Mucho antes
de llevar nuestra idea a la práctica sabíamos que
el posado de los tigres planteaba un doble problema,
sentimental y moral. El primero no se refería tanto
al posado como al tigre mismo, en la medida en que a
estos felinos no les agrada que los posen y acuden a
todas sus energías, que son enormes, para resistirse.
¿Cabía en esas circunstancias arrostrar la
idiosincrasia de dichos animales? Pero la pregunta
nos trasladaba al plano moral, donde toda acción
puede ser causa o efecto de esplendor o de infamia.

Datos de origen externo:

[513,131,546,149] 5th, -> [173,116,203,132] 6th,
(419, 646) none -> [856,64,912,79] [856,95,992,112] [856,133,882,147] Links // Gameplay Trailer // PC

De noche, en nuestra casita de la calle Humboldt,
meditábamos frente a los tazones de arroz con leche,
olvidados de rociarlos con canela y azúcar. No estábamos
verdaderamente seguros de poder posar un tigre, y nos
dolía.
Se decidió por último que posaríamos uno, al solo
efecto de ver jugar el mecanismo en toda su
complejidad, y que más tarde evaluaríamos los
resultados. No hablaré aquí de la obtención del
primer tigre: fue un trabajo sutil y penoso, un
correr por consulados y droguerías, una complicada
urdimbre de billetes, cartas por avión y trabajo de
diccionario. Una noche mis primos llegaron cubiertos
de tintura de yodo: era el éxito. Bebimos tanto
nebiolo que mi hermana la menor acabó destendiendo
la mesa con el rastrillo. En esa época éramos más
jóvenes.
Ahora que el experimento ha dado los resultados que
conocemos, puedo facilitar detalles del posado. Quizá
lo más difícil sea todo lo que se refiere al
ambiente, pues se requiere una habitación con el mínimo
de muebles, cosa rara en la calle Humboldt. En el
centro se coloca el dispositivo: dos tablones
cruzados, un juego de varillas elásticas y algunas
jarras de barro con leche y agua. Posar el tigre no
es demasiado difícil, aunque puede ocurrir que la
operación fracase y haya que repetirla; la verdadera
dificultad empieza en el momento en que ya posado, el
tigre recobra la libertad y opta -de múltiples
maneras posibles- por ejercitarla. En esta etapa, que
llamaré intermedia, las reacciones de mi familia son
fundamentales; todo depende de cómo se conduzcan mis
hermanas, de la habilidad con que mi padre vuelva a
posar el tigre, utilizándolo al máximo como un
alfarero su arcilla. La menor falla sería la catástrofe,
los fusibles quemados, la leche por el suelo, el
horror de unos ojos fosforescentes rayando las
tinieblas, los chorros tibios a cada zarpazo; me
resisto a imaginarlo siquiera, puesto que hasta ahora
hemos posado el tigre sin consecuencias peligrosas.
Tanto el dispositivo como las diferentes funciones
que debemos desempeñar todos, desde el tigre hasta
mis primos segundos, parecen eficaces y se articulan
armoniosamente. Para nosotros el hecho en sí de
posar el tigre no es importante, sino que la
ceremonia se cumpla hasta el final sin transgresión.
Es preciso que el tigre acepte ser posado, o que lo
sea de manera tal que su aceptación o su rechazo
carezcan de importancia. En los instantes que uno
sentiría la tentación de llamar cruciales -quizá
por los dos tablones, quizá por mero lugar común-,
la familia se siente poseída de una exaltación
extraordinaria; mi madre no disimula las lágrimas y
mis primas carnales tejen y destejen convulsivamente
los dedos. Posar el tigre tiene algo de total
encuentro, de alineación frente a un absoluto; el
equilibrio depende de tan poco y lo pagamos a un
precio tan alto, que los breves instantes que siguen
al posado y que deciden de su perfección nos
arrebatan como de nosotros mismos, arrasan con la
tigredad y la humanidad en un solo movimiento inmóvil
que es vértigo, pausa y arribo. No hay tigre, no hay
familia, no hay posado. Imposible saber lo que hay:
un temblor que no es de esta carne, un tiempo central,
una columna de contacto. Y después salimos todos al
patio cubierto, y nuestras tías traen la sopa como
si algo cantara, como si fuéramos a un bautismo.